_To do_
Could you repeat every entry below word for word, leaving out the pictures?

_Records provided_
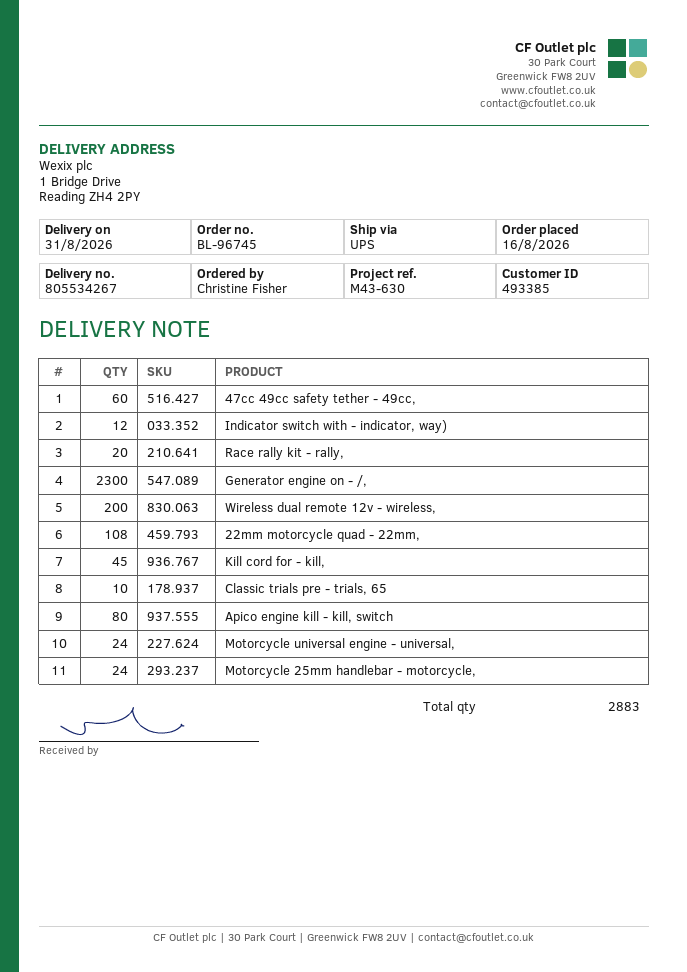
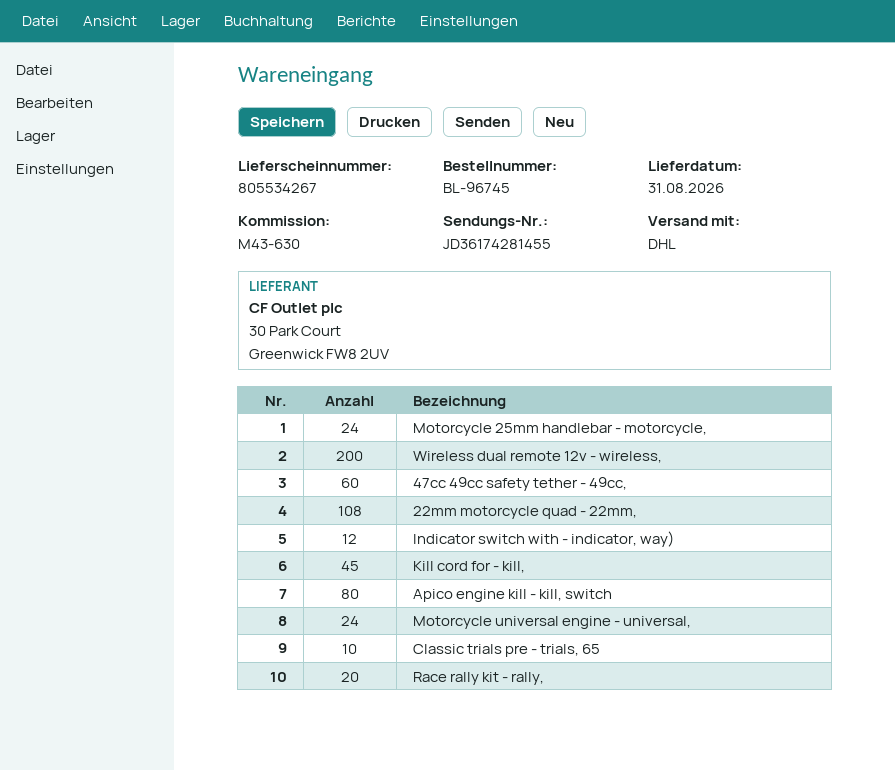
shipping method: UPS -> DHL
Generator engine on - /,: 2300 -> none

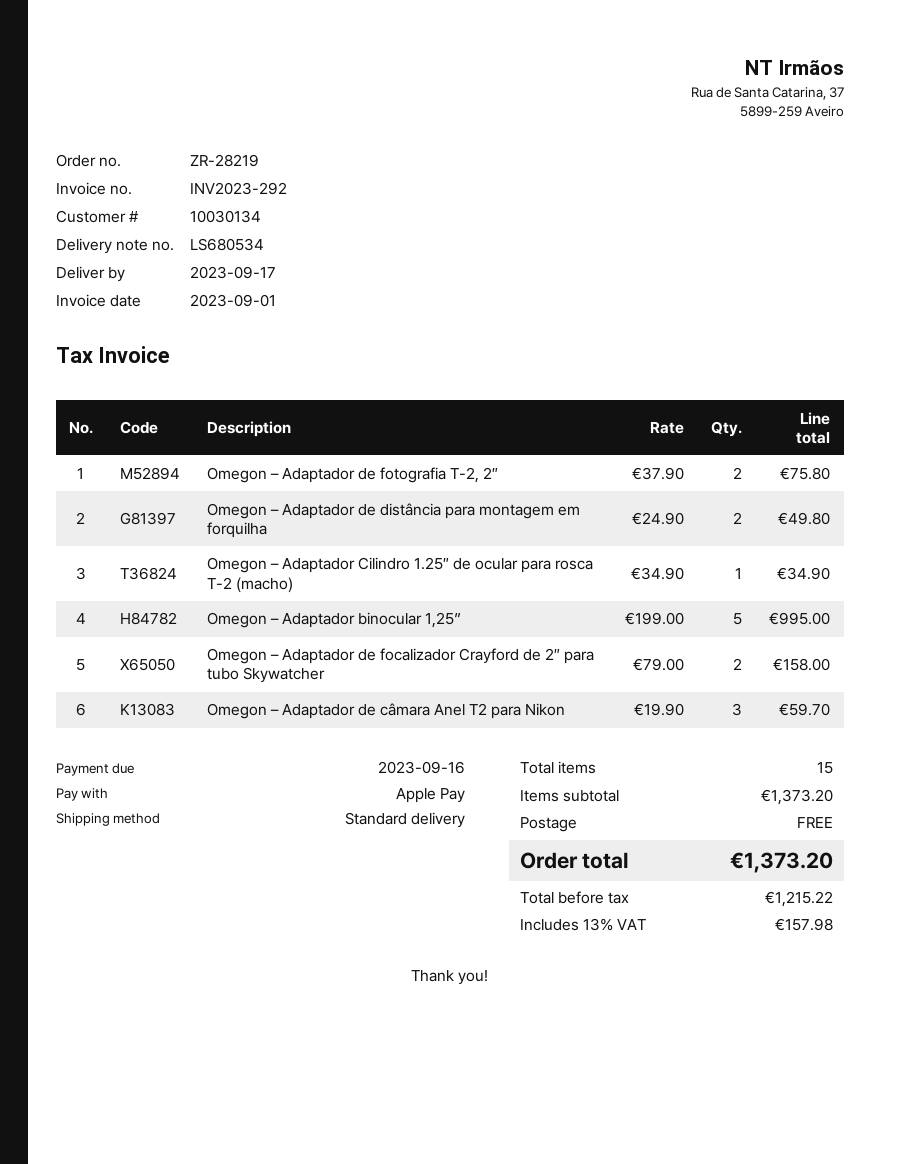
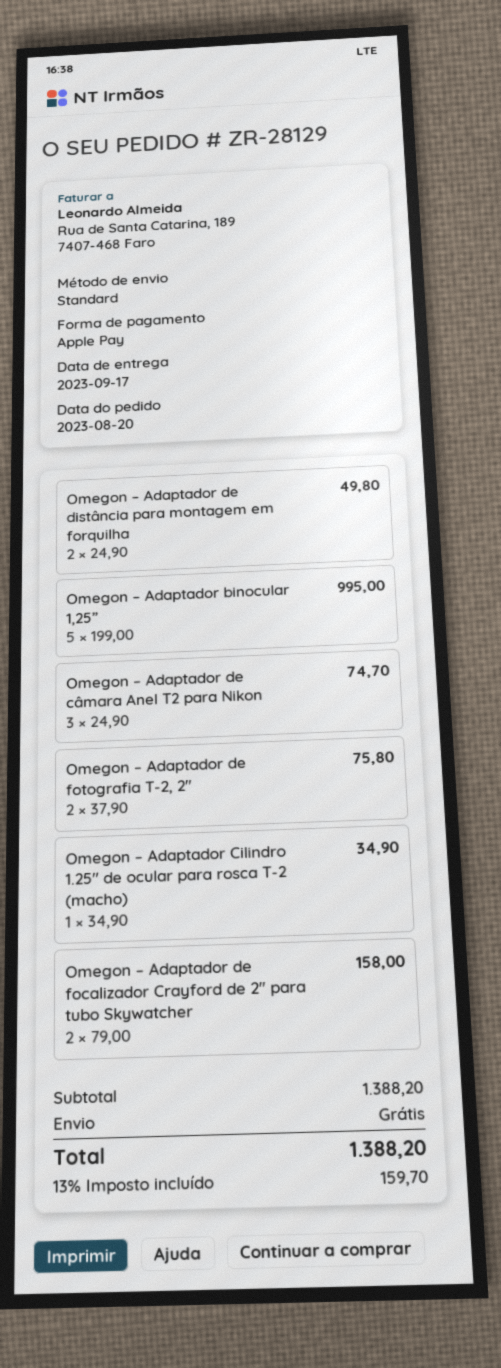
order number: ZR-28219 -> ZR-28129
Omegon – Adaptador de câmara Anel T2 para Nikon: 3 x 19.90 = 59.70 -> 3 x 24.90 = 74.70
subtotal: 1373.20 -> 1388.20
tax: 13% = 157.98 -> 13% = 159.70
total: 1373.20 -> 1388.20

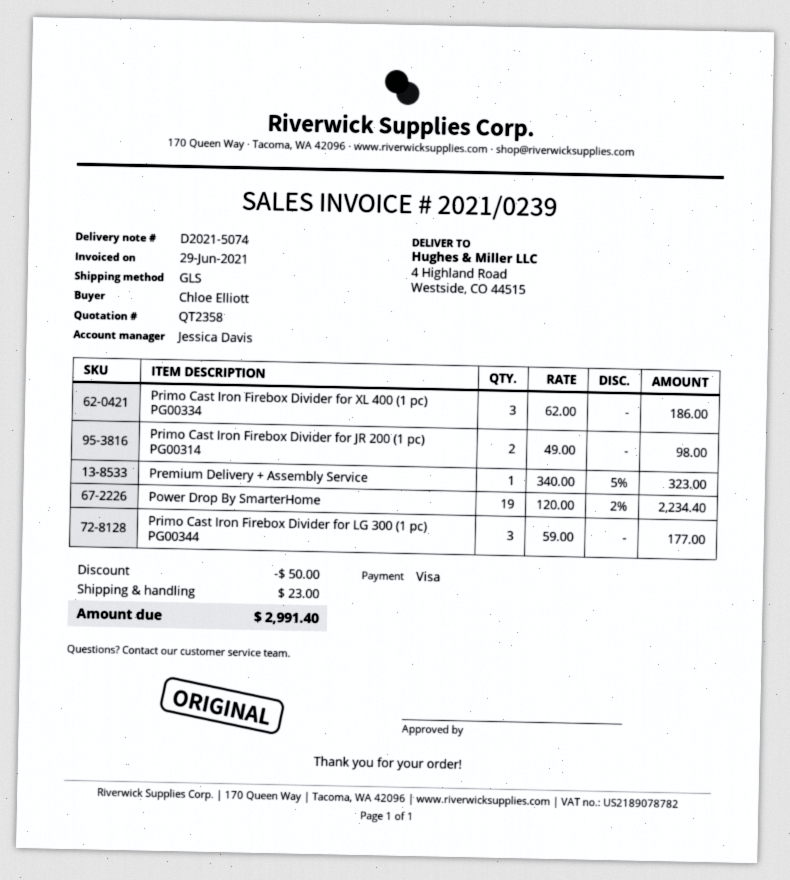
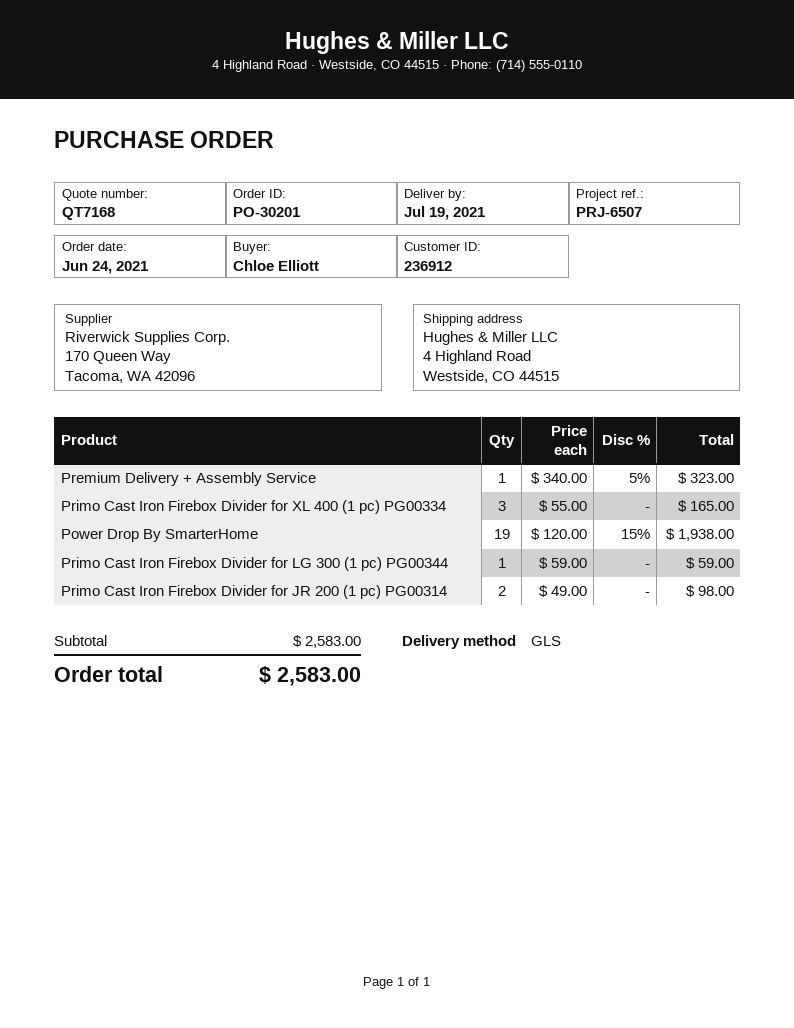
quote number: QT2358 -> QT7168
Primo Cast Iron Firebox Divider for XL 400 (1 pc) PG00334: 3 x 62.00 = 186.00 -> 3 x 55.00 = 165.00
Power Drop By SmarterHome: 19 x 120.00 - 2% = 2234.40 -> 19 x 120.00 - 15% = 1938.00
Primo Cast Iron Firebox Divider for LG 300 (1 pc) PG00344: 3 x 59.00 = 177.00 -> 1 x 59.00 = 59.00
discount: 50.00 -> none
shipping: 23.00 -> none
total: 2991.40 -> 2583.00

_Output for this task_
shipping method: UPS -> DHL
Generator engine on - /,: 2300 -> none

order number: ZR-28219 -> ZR-28129
Omegon – Adaptador de câmara Anel T2 para Nikon: 3 x 19.90 = 59.70 -> 3 x 24.90 = 74.70
subtotal: 1373.20 -> 1388.20
tax: 13% = 157.98 -> 13% = 159.70
total: 1373.20 -> 1388.20

quote number: QT2358 -> QT7168
Primo Cast Iron Firebox Divider for XL 400 (1 pc) PG00334: 3 x 62.00 = 186.00 -> 3 x 55.00 = 165.00
Power Drop By SmarterHome: 19 x 120.00 - 2% = 2234.40 -> 19 x 120.00 - 15% = 1938.00
Primo Cast Iron Firebox Divider for LG 300 (1 pc) PG00344: 3 x 59.00 = 177.00 -> 1 x 59.00 = 59.00
discount: 50.00 -> none
shipping: 23.00 -> none
total: 2991.40 -> 2583.00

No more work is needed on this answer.